Ortası geniş hediyelik eşya
dükkânı; arka kısmı, büyükannenin hamakta bir bebeği salladığı, kedisiyle,
sunağıyla, ocağı, mutfağıyla ev; havuzlarda balık ve timsah yetiştiren büyük
yüzen ev: “20 Dolara bebekken alıp 5 yıl
besleyip büyüttüğü timsahları 800-1000 Dolara satıyorlar.” Diğer havuz kedi
balığı için. Aradaki kafeste ise küçük bir kızın kediyle oynar gibi oynadığı
koca bir yılan çöreklenmiş. “Tuvalet suya gidiyor…”
“Biri
İngiliz, diğeri gönüllü Vietnamlı öğretmenlerin gelip öğretim verdikleri Vietnam
ilkokulu”
önünde yavaşlayan tekneden inen grup bir sınıfı ziyaret eder; -Kamboçya’nın
sadece forma masrafını karşıladığı- yalınayak neşeli çocuklar belli ki bu
benzeri ziyaretlere alışkın; grubun şakır şakır fotoğraf çekmesi fazlaca
ilgilerini çekmez. 265 öğrencili okulun müdürü gelir, sabahçı öğlenci
düzenindeki okulla ilgili bilgi verirken ‘devletin öğretmen maaşını ödemediğini’

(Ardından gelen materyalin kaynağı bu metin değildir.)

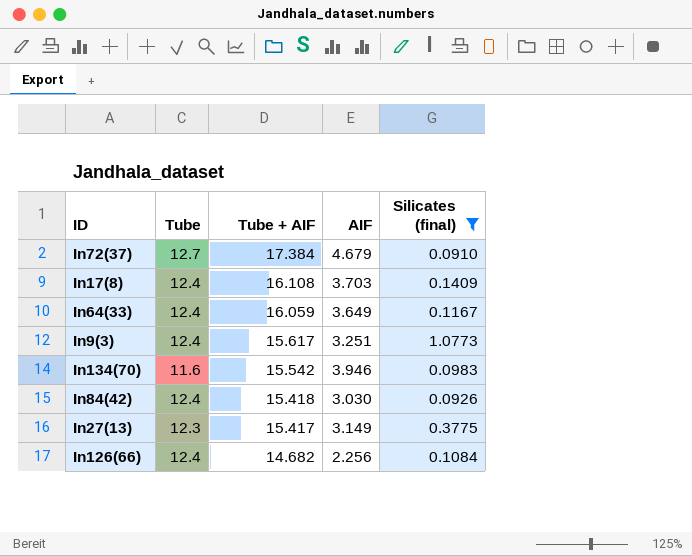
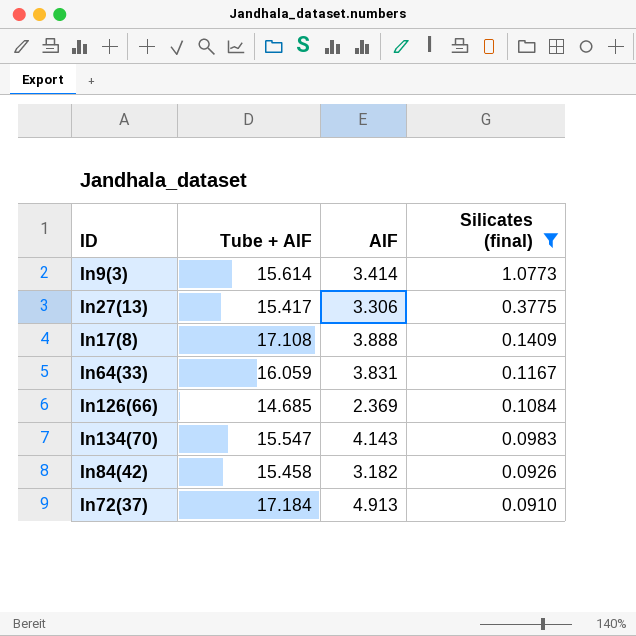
row order: Tube + AIF descending -> Silicates (final) descending
column Tube | formula: [Tube + AIF] - [AIF] -> none
In9(3) | Tube + AIF: 15.617 -> 15.614
In9(3) | AIF: 3.251 -> 3.414
In27(13) | AIF: 3.149 -> 3.306
In17(8) | Tube + AIF: 16.108 -> 17.108
In17(8) | AIF: 3.703 -> 3.888
In64(33) | AIF: 3.649 -> 3.831
In126(66) | Tube + AIF: 14.682 -> 14.685
In126(66) | AIF: 2.256 -> 2.369
In134(70) | Tube + AIF: 15.542 -> 15.547
In134(70) | AIF: 3.946 -> 4.143
In84(42) | Tube + AIF: 15.418 -> 15.458
In84(42) | AIF: 3.030 -> 3.182
In72(37) | Tube + AIF: 17.384 -> 17.184
In72(37) | AIF: 4.679 -> 4.913

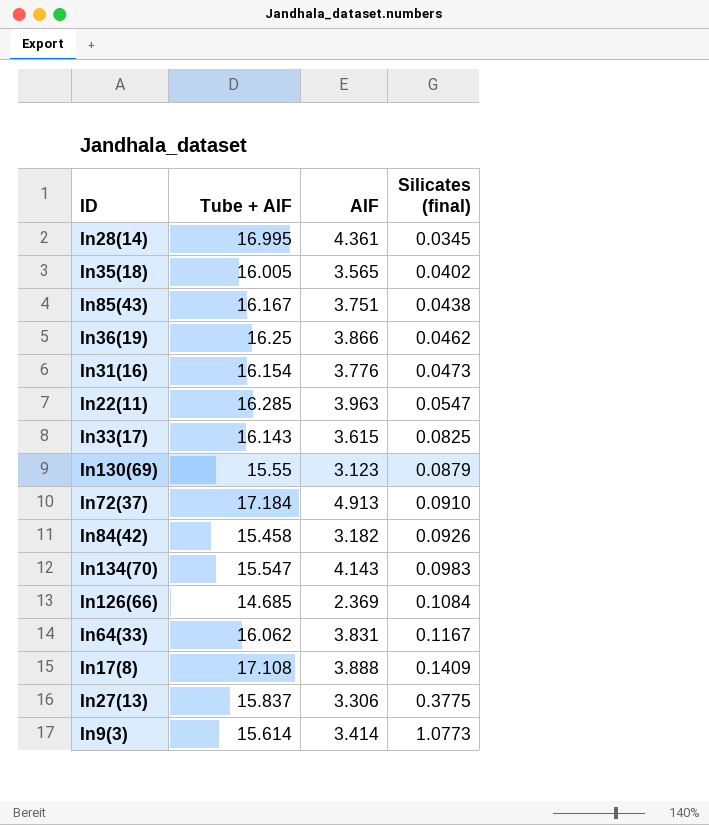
filter: Silicates (final) >= 0.0910 -> none
row order: Silicates (final) descending -> Silicates (final) ascending
In64(33) | Tube + AIF: 16.059 -> 16.062
In27(13) | Tube + AIF: 15.417 -> 15.837

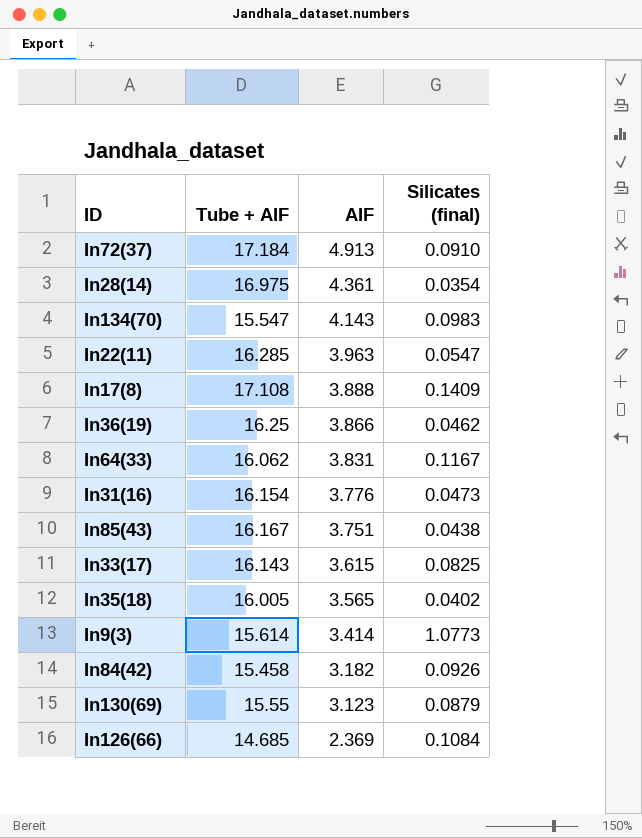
row order: Silicates (final) ascending -> AIF descending
row In27(13): 15.837 | 3.306 | 0.3775 -> none
In28(14) | Tube + AIF: 16.995 -> 16.975
In28(14) | Silicates (final): 0.0345 -> 0.0354

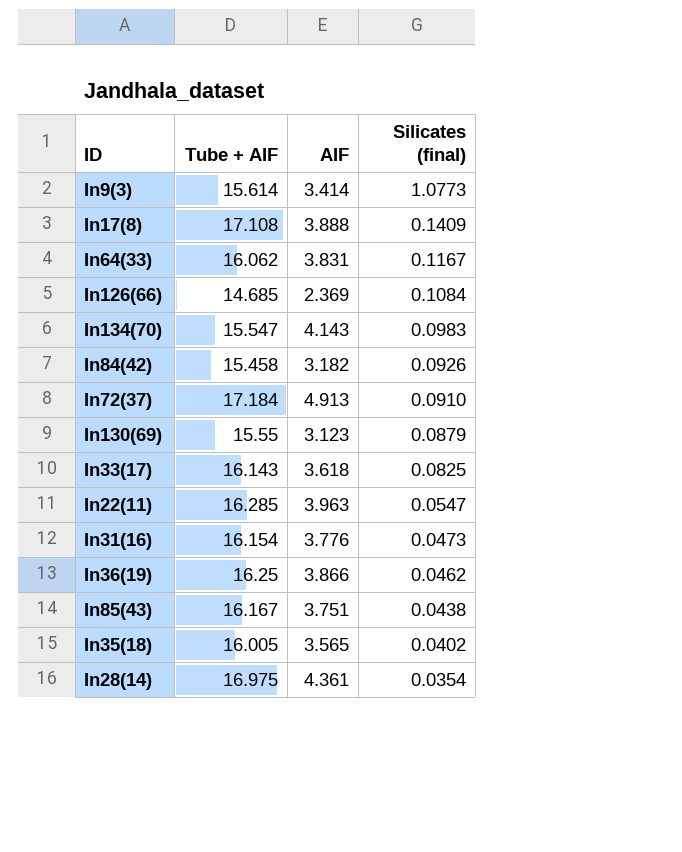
row order: AIF descending -> Silicates (final) descending
In33(17) | AIF: 3.615 -> 3.618

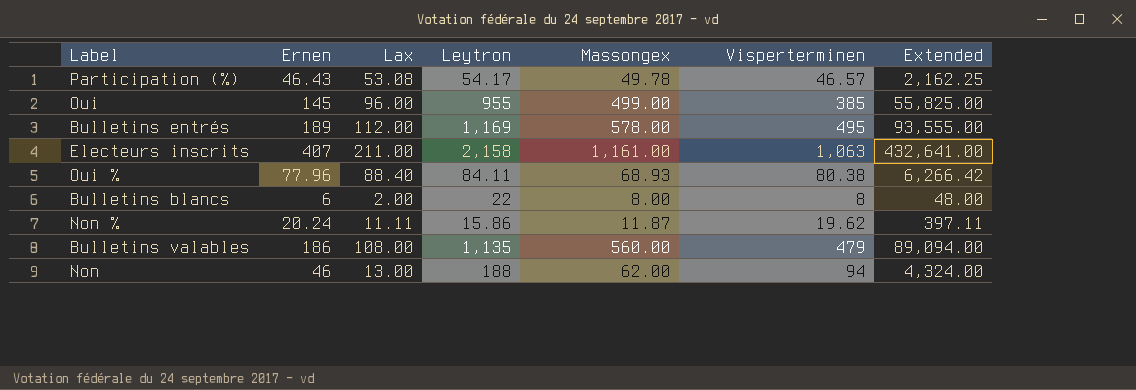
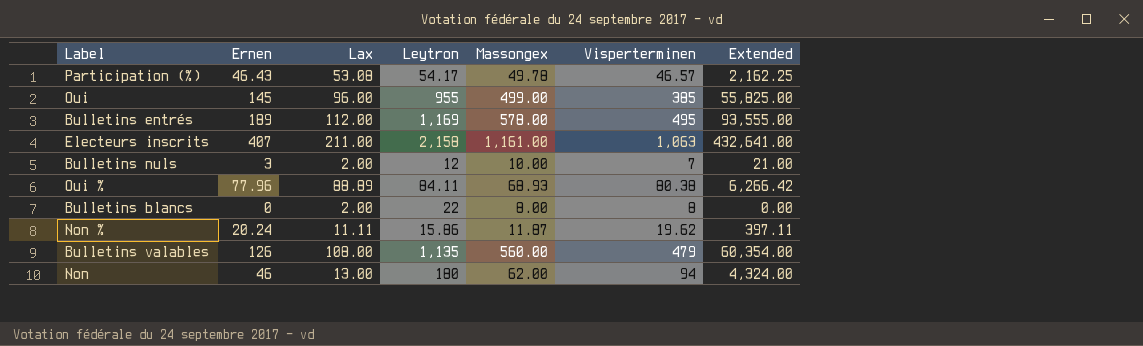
row Bulletins nuls: none -> 3 | 2.00 | 12 | 10.00 | 7 | 21.00
Oui % | Lax: 88.40 -> 88.89
Bulletins blancs | Ernen: 6 -> 0
Bulletins blancs | Extended: 48.00 -> 0.00
Bulletins valables | Ernen: 186 -> 126
Bulletins valables | Extended: 89,094.00 -> 60,354.00
Non | Leytron: 188 -> 180

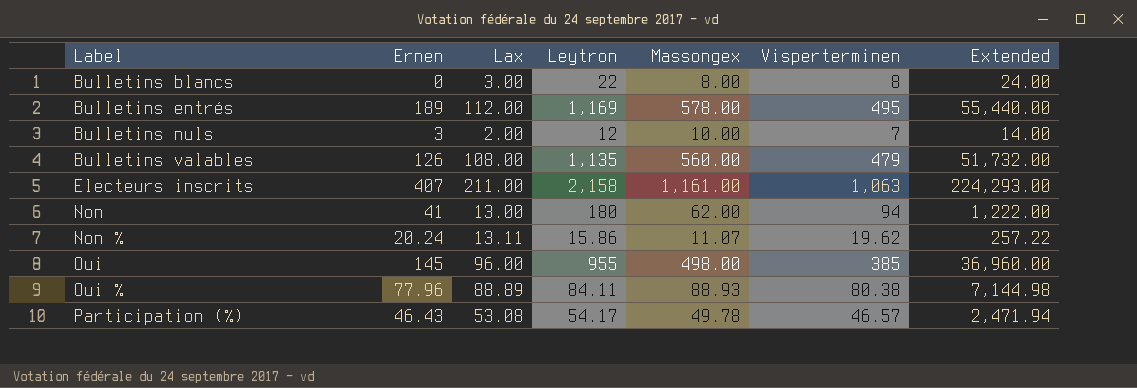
row order: none -> Label ascending
column Extended | formula: [Ernen] * [Visperterminen] -> [Lax] * [Visperterminen]
Bulletins blancs | Lax: 2.00 -> 3.00
Non | Ernen: 46 -> 41
Non % | Lax: 11.11 -> 13.11
Non % | Massongex: 11.87 -> 11.07
Oui | Massongex: 499.00 -> 498.00
Oui % | Massongex: 68.93 -> 88.93

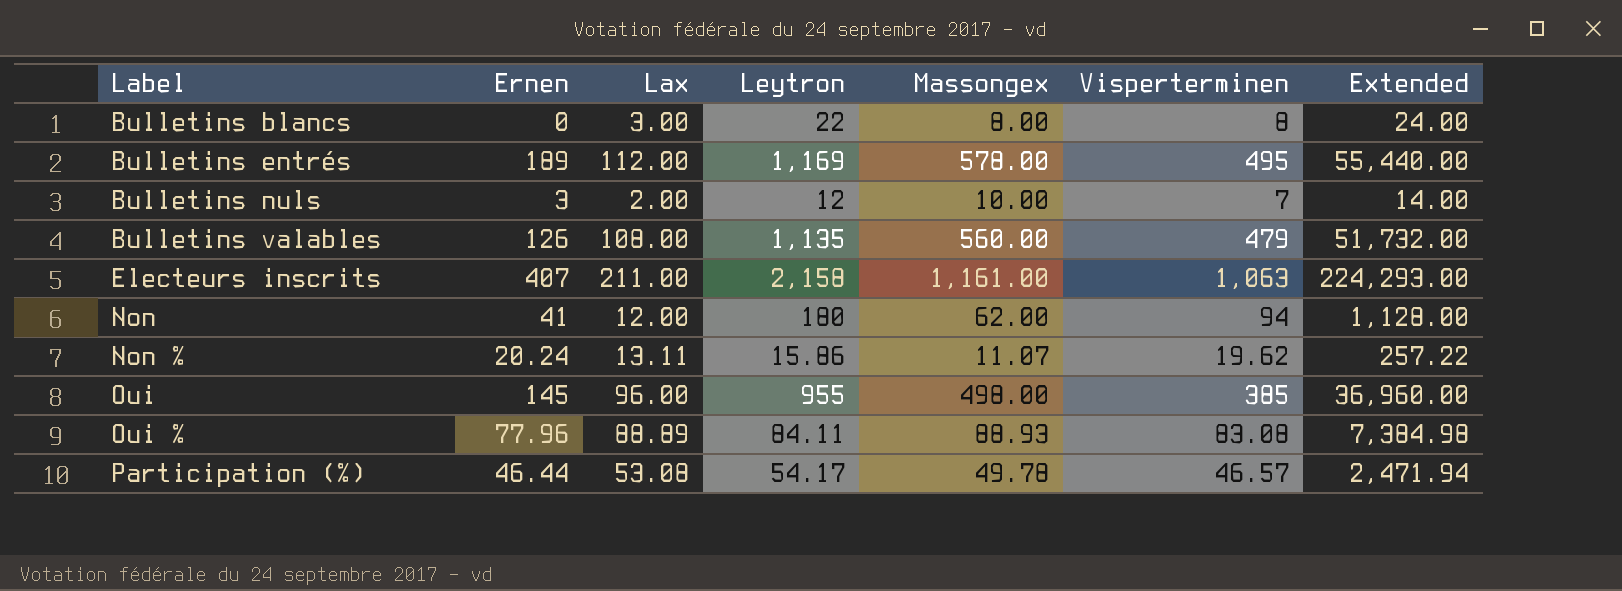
Non | Lax: 13.00 -> 12.00
Non | Extended: 1,222.00 -> 1,128.00
Oui % | Visperterminen: 80.38 -> 83.08
Oui % | Extended: 7,144.98 -> 7,384.98
Participation (%) | Ernen: 46.43 -> 46.44

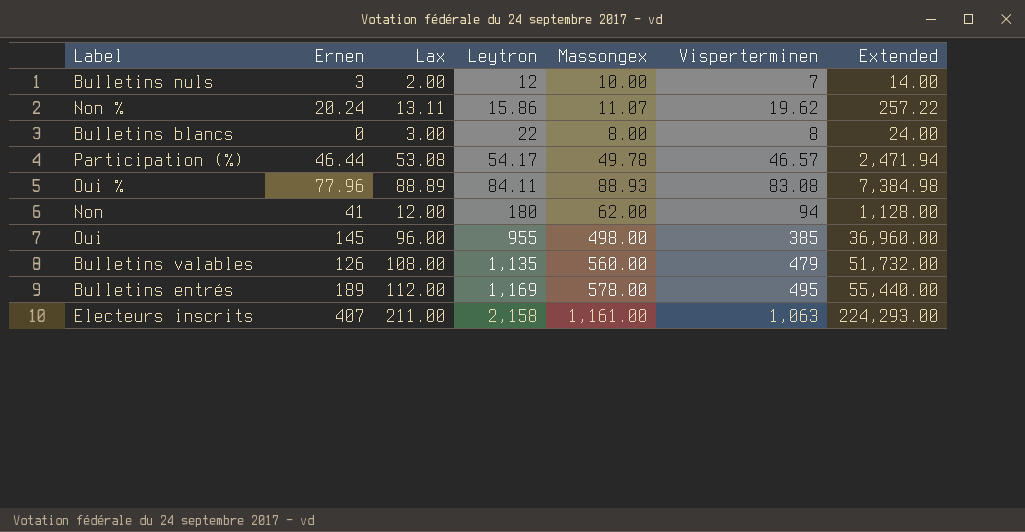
row order: Label ascending -> Leytron ascending

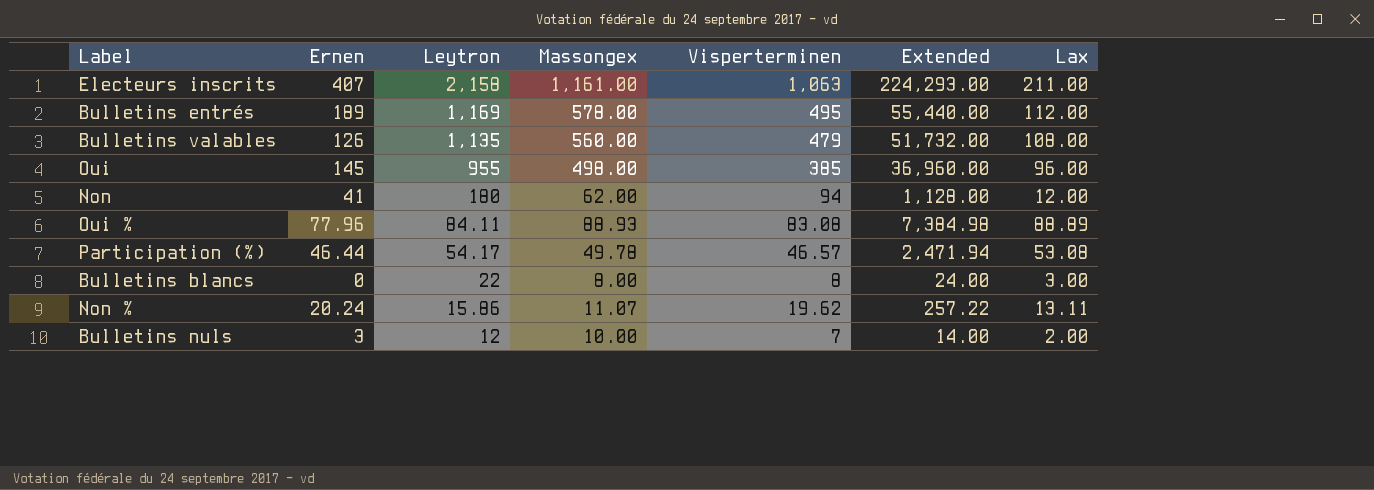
row order: Leytron ascending -> Leytron descending
column Lax | position: 3 -> 7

söyler, bağışları teşekkürle kabul eder. “Vietnam
ve Kmer dili öğreniyorlar.” Kreş başka bir binadadır.
Kayıklarıyla gelip kenarlarına
sıkıca yapıştıkları tekneden iki kadın, üç çocuk dilenmekte; birer Dolar alır, uzaklaşırlar,
grup yola koyulur. Kaptanın başı üzerinde bir yazı “Are you Happy, Please tip boat Driver”.
“Beş
yıl yaşarsan vatandaşlık hakkı doğuyor ama burada dünyaya gelmiş 3. kuşağa
karşın, eskiye göre daha yumuşak Kamboçya devleti istese de halk istemiyor… Gölün
Kuzey Güney iki ucu 120 km, yeni liman Mekong’a yapılıyor.”
Kıyıda Polis Merkezi, Göçmen Bürosu
binası; direkler üzerinde suyun ne kadar yükseldiğini belirten işaretler; kıyıda
ağacın tepesinde bir Akbalıkçıl, sırıklar üzerinde suyun ruhlarına adanmış bir
sunak; mezarlık; yavaş yavaş karada yerleşim yerleri; beyaz bayraklı tenteler
altında bir cenaze töreni… Teknelerin ardına takılı pulluk benzeri araç,
pervaneyi koruma amacıyla çamuru kazıyor.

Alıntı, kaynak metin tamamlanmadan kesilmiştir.